Michael sits before the Mason & Hamlin, and I take a seat in the farthest corner from the piano, the better to let the acoustics of the long room mix the sound before it reaches me. Then he begins Revelation.
At first the music sounds cacophonous, indistinct, confusing. But then my ear begins to adapt and I sense sound building under the piano’s open wing. The tone begins to pour out. Because the sound waves are consonant, they are free to continue moving and building. They do not jangle against each other and cut each other off, as they usually do in piano music. They spiral and swirl out from under the wing, launching great clouds of tone that seem to increase in density until I feel I am enclosed by a matrix of sound.
And then, bit by bit, I notice the character of the sound changing. First I hear a flute, indistinct, but then more and more clearly a flute. Then, other nonpiano sounds take shape. I hear an oboe, then a horn, then a violin. The flute soars up and down the octaves. A piccolo rings out. French horns join in, a bassoon, trumpets blast into the room in massive waves of sound.
Michael continues playing for so long, I begin to wonder when the music will end. But the longer I sit with the tone cloud, the more I realize that what I hear cannot be accounted for by what Michael is doing. He’s only playing a very small area of the keyboard, and yet the entire piano is ringing with overtones so alive, so persistent, it seems like the instrument has been turned inside out. It has a life of its own—the tone cloud reshapes and re-forms into sounds that are not from the piano. The harmonics are generating an orchestra. Either that, or Michael Harrison has ten arms.
In time, as the character of the tone cloud shape-shifts around me, I become entranced and give myself over to the experience of being wrapped inside a tonal maelstrom. The cloud becomes a hurricane, gale force winds roar about me. Finally a whole and complete orchestra is braying from beneath the hood of the instrument.

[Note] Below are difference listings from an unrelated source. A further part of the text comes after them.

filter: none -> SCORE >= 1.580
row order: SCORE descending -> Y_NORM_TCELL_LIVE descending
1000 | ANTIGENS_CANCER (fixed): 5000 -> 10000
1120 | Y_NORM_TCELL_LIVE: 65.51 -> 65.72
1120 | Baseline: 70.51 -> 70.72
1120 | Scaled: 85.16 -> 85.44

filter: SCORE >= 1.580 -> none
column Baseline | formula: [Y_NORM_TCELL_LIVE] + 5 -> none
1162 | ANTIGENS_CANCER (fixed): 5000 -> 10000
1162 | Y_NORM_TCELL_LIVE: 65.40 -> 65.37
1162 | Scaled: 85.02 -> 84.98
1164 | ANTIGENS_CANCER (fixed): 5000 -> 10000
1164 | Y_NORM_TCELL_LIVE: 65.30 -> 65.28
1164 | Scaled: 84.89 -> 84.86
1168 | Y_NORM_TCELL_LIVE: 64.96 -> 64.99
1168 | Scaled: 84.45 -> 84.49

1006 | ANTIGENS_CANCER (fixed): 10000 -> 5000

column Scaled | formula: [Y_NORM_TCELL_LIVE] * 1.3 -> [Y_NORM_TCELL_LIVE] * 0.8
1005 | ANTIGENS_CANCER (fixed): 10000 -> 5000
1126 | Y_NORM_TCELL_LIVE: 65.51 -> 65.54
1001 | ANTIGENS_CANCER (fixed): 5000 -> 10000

I’m struck by wonder. The instruments sound like occult manifestations, spectres emerging from the intense frequency waves of the piano’s harmonics. The tone cloud continues to evolve, building and building until the excited harmonics produce the sound of a sitar, then a tamboura, and finally, a chorus of angels’ voices, ringing and ringing through the room until I think they will blow out the walls and windows. When all the colors of the rainbow have been unleashed in a riot of sound, the tonal thundercloud finally subsides, and at last the work ends.
Michael rises from the piano, his gaunt face flushed with ecstasy.
“How did you create all those other instruments?” I ask, when I have recovered enough from my awe to speak.
“The sympathetic resonances combine and form whole new sounds, like a harmonic recipe,” he says. “They are literally recombining and producing the actual harmonics of those instruments. It’s physics.”